Development and validation of a centromeric protein A based prognostic prediction nomogram

To predict the survival of glioma individuals using a visualized approach, a nomogram was created by integrating CENP-A expression and other independent prognostic factors including age, WHO grade, primary therapy outcome, IDH status, and 1p/19q co-deletion (Figure 3D), which were determined by the above multivariate Cox analysis.

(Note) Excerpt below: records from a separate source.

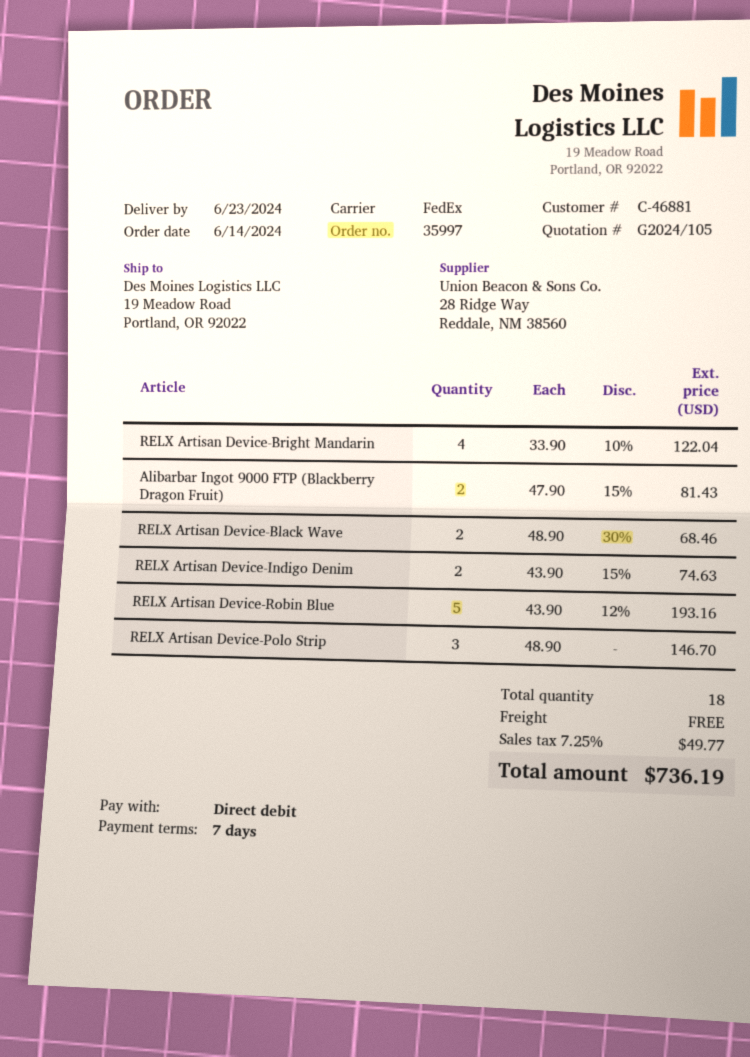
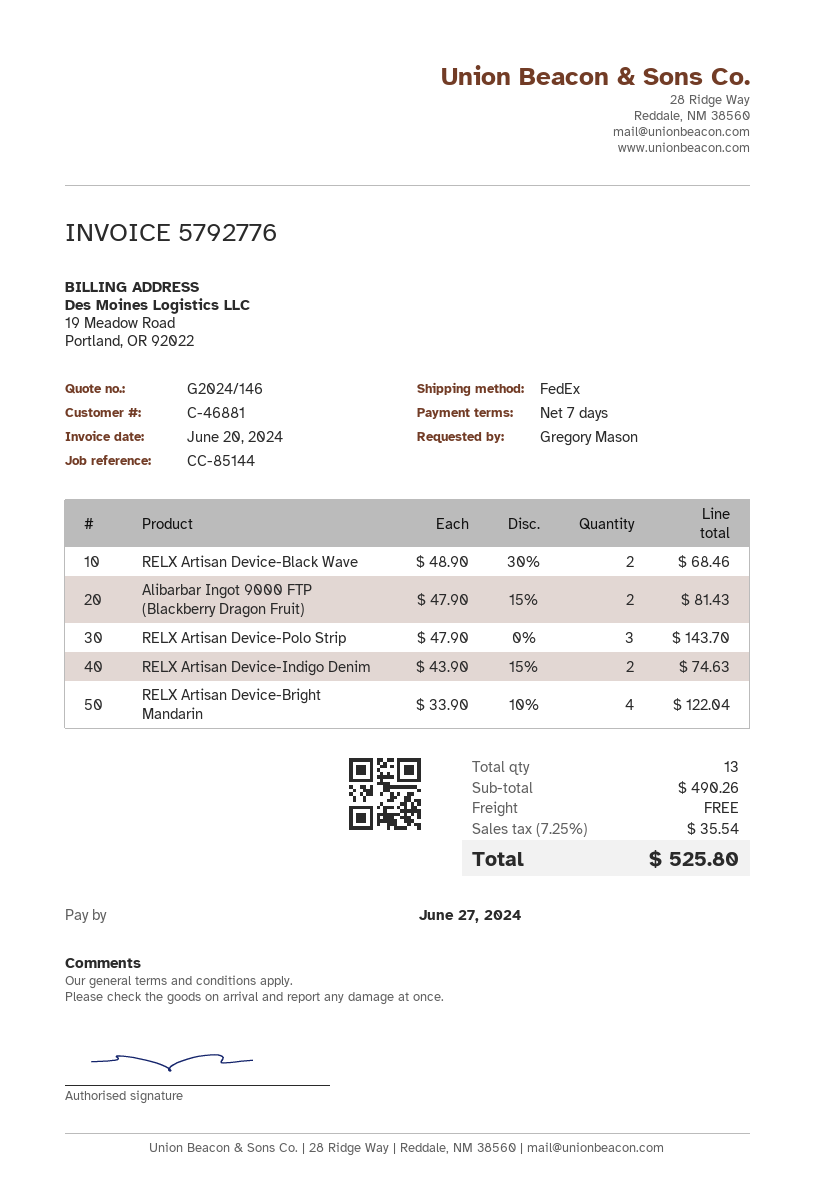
quote number: G2024/105 -> G2024/146
RELX Artisan Device-Robin Blue: 5 x 43.90 - 12% = 193.16 -> none
RELX Artisan Device-Polo Strip: 3 x 48.90 = 146.70 -> 3 x 47.90 = 143.70
total quantity: 18 -> 13
tax: 7.25% = 49.77 -> 7.25% = 35.54
total: 736.19 -> 525.80

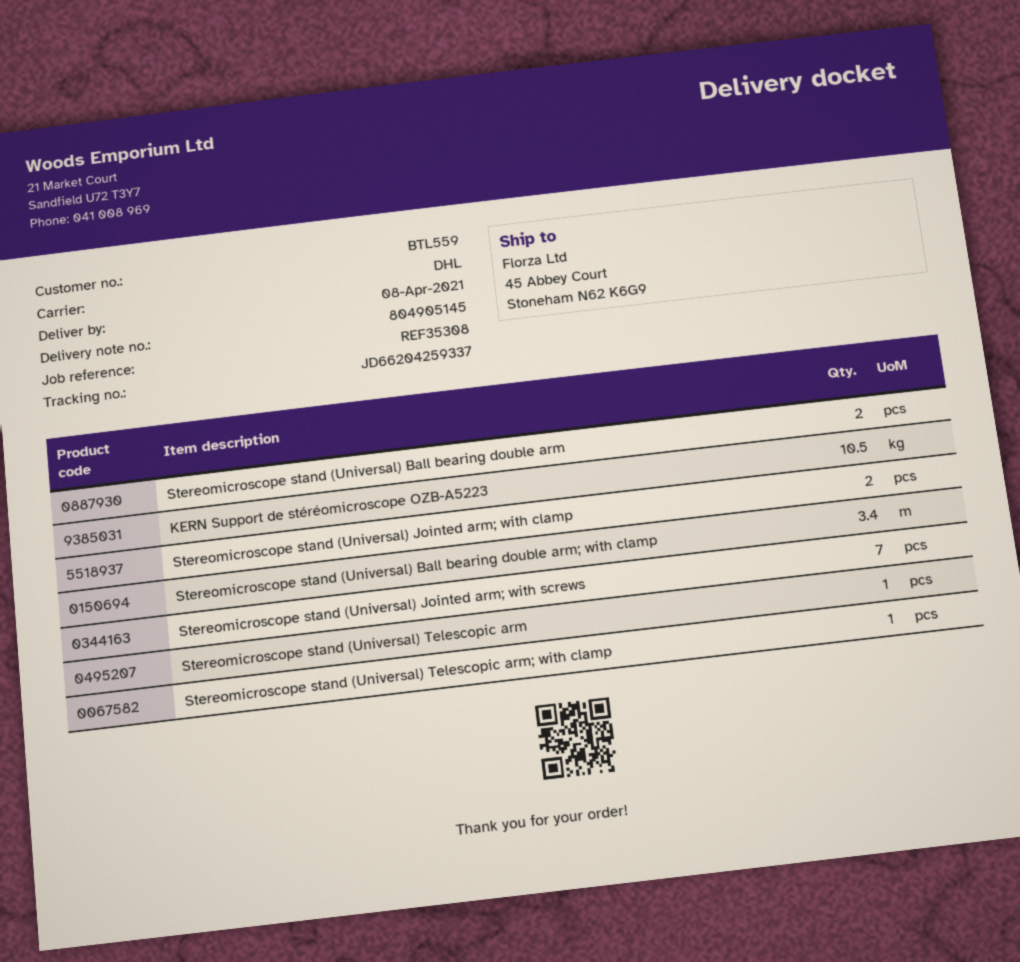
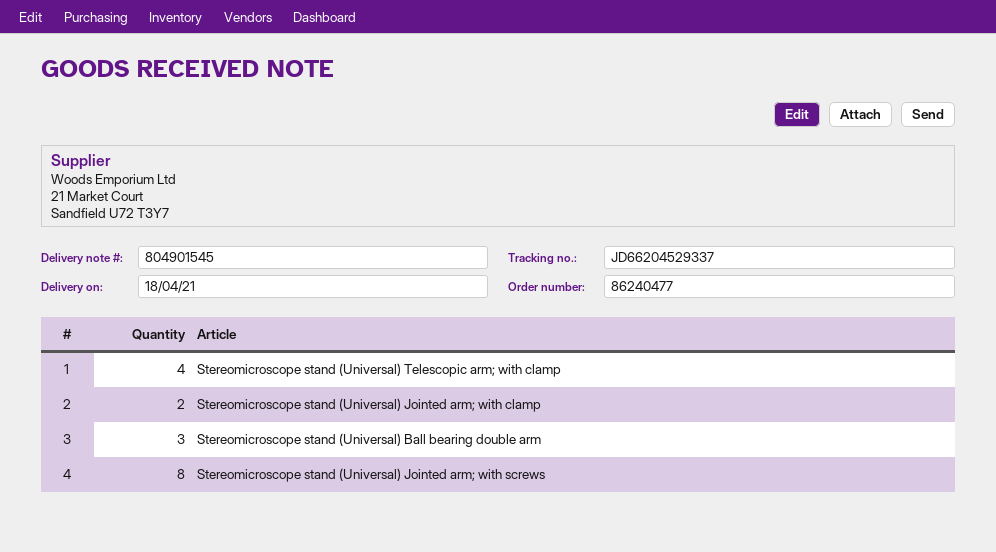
delivery note number: 804905145 -> 804901545
delivery date: 2021-04-08 -> 2021-04-18
tracking number: JD66204259337 -> JD66204529337
Stereomicroscope stand (Universal) Ball bearing double arm: 2 -> 3
KERN Support de stéréomicroscope OZB-A5223: 10.5 -> none
Stereomicroscope stand (Universal) Ball bearing double arm; with clamp: 3.4 -> none
Stereomicroscope stand (Universal) Jointed arm; with screws: 7 -> 8
Stereomicroscope stand (Universal) Telescopic arm: 1 -> none
Stereomicroscope stand (Universal) Telescopic arm; with clamp: 1 -> 4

A lower survival probability was represented by a higher value of total points accumulated from the points of all variables on the nomogram. A calibration plot for survival probabilities showed that nomogram prediction well agrees with observed fraction (Figure 3E). Our prognostic nomogram achieved promising predicting efficacy for the 1-, 3-, and 5-years survival probabilities. Moreover, Harrell’s concordance index (C-index) for the nomogram was 0.859, with 1,000 bootstrap resamples. These findings indicate that the nomogram performs better than clinical prognostic factors in predicting the survival probability of patients with glioma.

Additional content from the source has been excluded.